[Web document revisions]
* * *

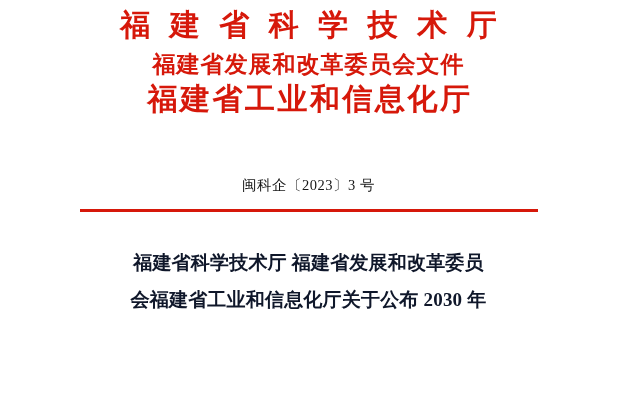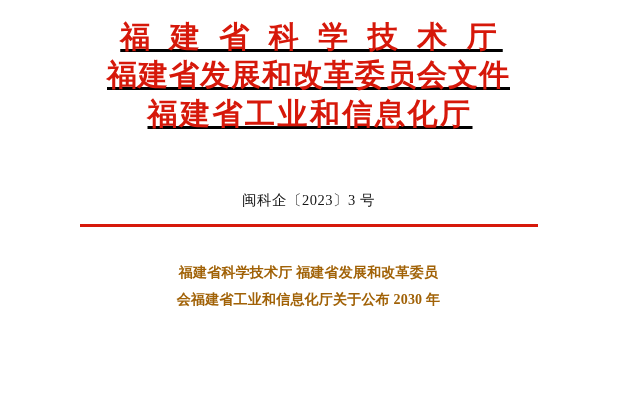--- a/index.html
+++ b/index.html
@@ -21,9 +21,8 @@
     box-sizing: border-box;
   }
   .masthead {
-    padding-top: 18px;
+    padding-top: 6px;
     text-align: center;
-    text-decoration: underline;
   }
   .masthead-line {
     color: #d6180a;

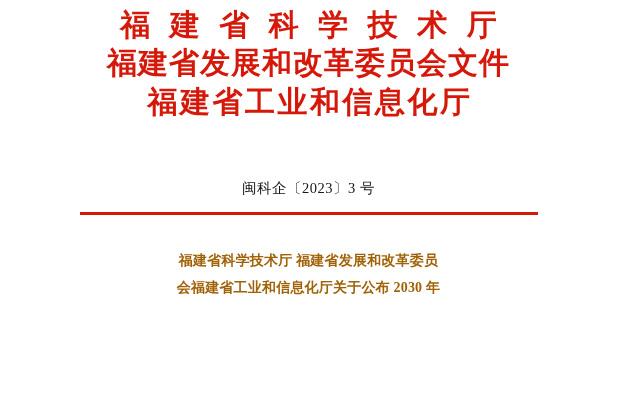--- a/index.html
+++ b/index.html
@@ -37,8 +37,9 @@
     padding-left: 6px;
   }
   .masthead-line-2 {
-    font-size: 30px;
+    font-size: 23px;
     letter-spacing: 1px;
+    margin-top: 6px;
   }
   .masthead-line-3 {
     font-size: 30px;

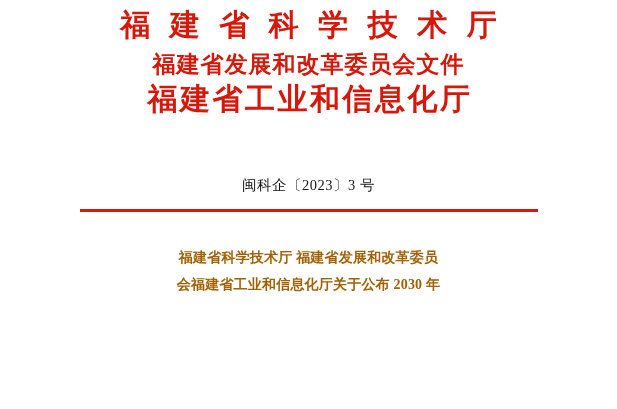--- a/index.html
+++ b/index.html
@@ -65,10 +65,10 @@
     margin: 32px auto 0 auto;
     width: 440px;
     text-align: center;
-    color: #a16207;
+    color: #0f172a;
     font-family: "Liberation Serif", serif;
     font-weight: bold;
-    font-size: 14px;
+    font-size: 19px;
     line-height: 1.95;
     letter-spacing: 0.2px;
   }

* * *

Starting at the line that contains "font-weight: bold;", copy every line down to the last line of the records above, exactly as written.

_RESULT FOR THIS TASK_
     font-weight: bold;
-    font-size: 14px;
+    font-size: 19px;
     line-height: 1.95;
     letter-spacing: 0.2px;
   }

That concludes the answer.